I think the biggest hurdle is the fact that the protocol supports irreversible transactions as a primary feature.  This will always be the fallback.  As long as this is a core feature, any type of best practice or community based standard will be override on the basis of this one core principle.

----------


## kpitcher

As the bitcoin marketplace grows there will be less reason to have exchanges in the first place. When you can buy anything with bitcoin, easily, the reason to convert to fiat goes away. The few times you need to places like coinbase are making it very simple and they also have 2 factor authorization built in from the start.

As for the FDIC idea it doesn't need to be a community organization. That one bitcoin wallet service is fully insured at the cost to the user. I can see this becoming more common, larger well funded bitcoin services that have people park any coins will be advertising that they are insured. Then the user can determine, as a real free market choice, who they wish to use.

As to irreversible transactions that's part of the core concept. Otherwise we're back to having a centralized service and places like paypal arbitrarily deciding who can and can't use their service. In today's age of twitter bombs I'd hate to have community consensus on if a coin transaction should be invalidated. Those with the most followers would win. Yes thefts like what happened to you will happen, just like muggings will continue to steal cash in meatspace yet people will still carry cash, but not having to move things around out of your own personal wallet once the need for exchanges diminishes will help alleviate that.

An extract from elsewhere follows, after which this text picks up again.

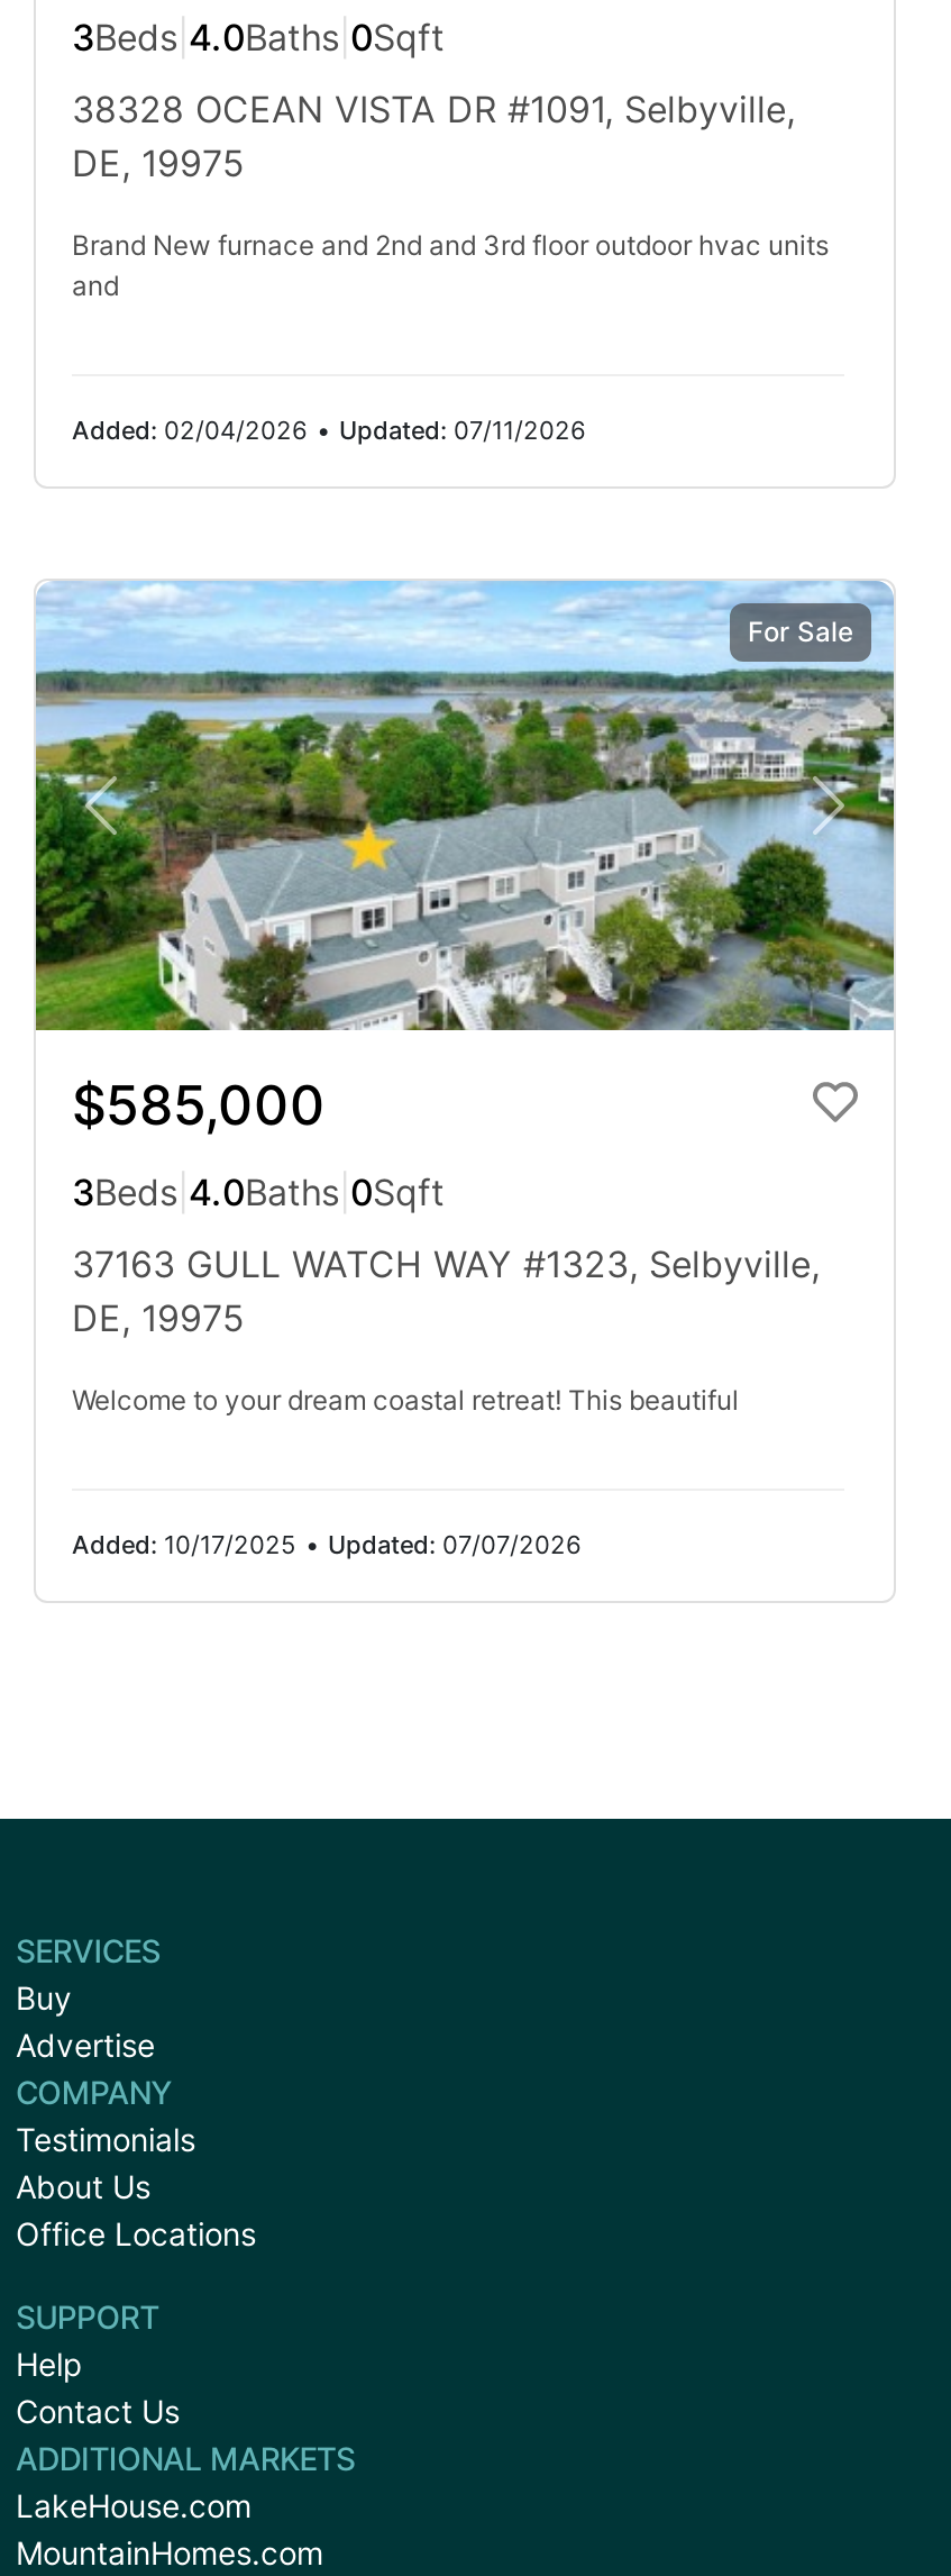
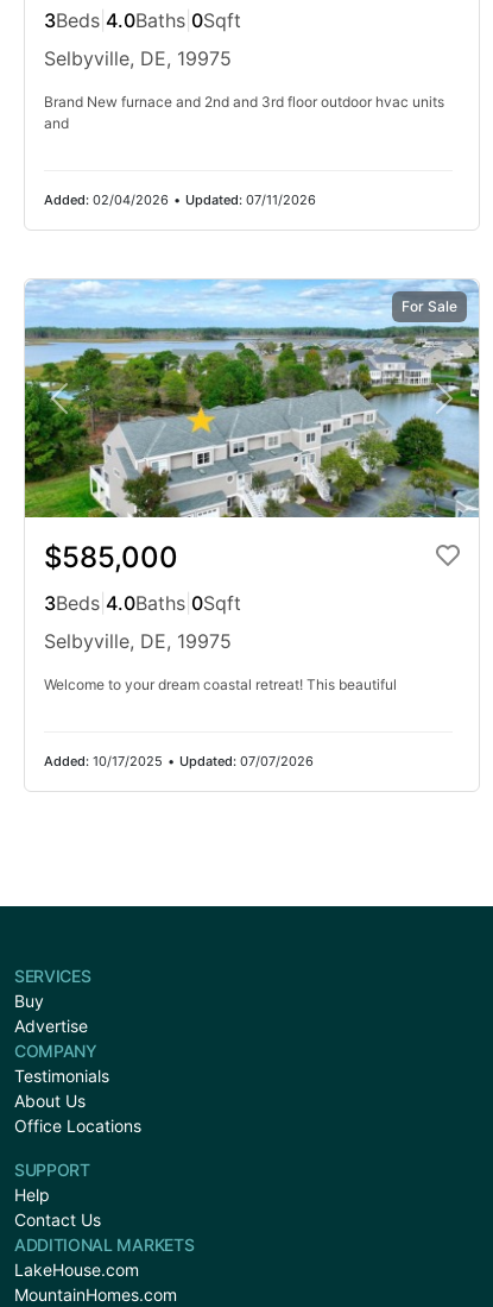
[72,87,795,185] 38328 OCEAN VISTA DR #1091, Selbyville, | DE, 19975 -> [44,46,232,70] Selbyville, DE, 19975
[72,1241,820,1340] 37163 GULL WATCH WAY #1323, Selbyville, | DE, 19975 -> [44,629,232,653] Selbyville, DE, 19975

Interesting link tho, thanks. Bitcoin is still young it's fun to see what discussions will help shape it.

----------


## Bungeebones

People just need to do some studying up and learn how to be their own bank by keeping their Bitcoins off the web. If they did then the only ones on the xchanges would be the speculators and traders (and they ought to be able to do their own due diligence like a big boy) or those that are indeed cashing out (in which case the chance of the exchange dieing just at that particular moment would be slim.

People just need to install Bitcoin Armory and build their own cold storage wallet. Why take the risk of storing Bitcoins somewhere else, especially when they don't pay a bit of interest or dividends? Makes no sense.

----------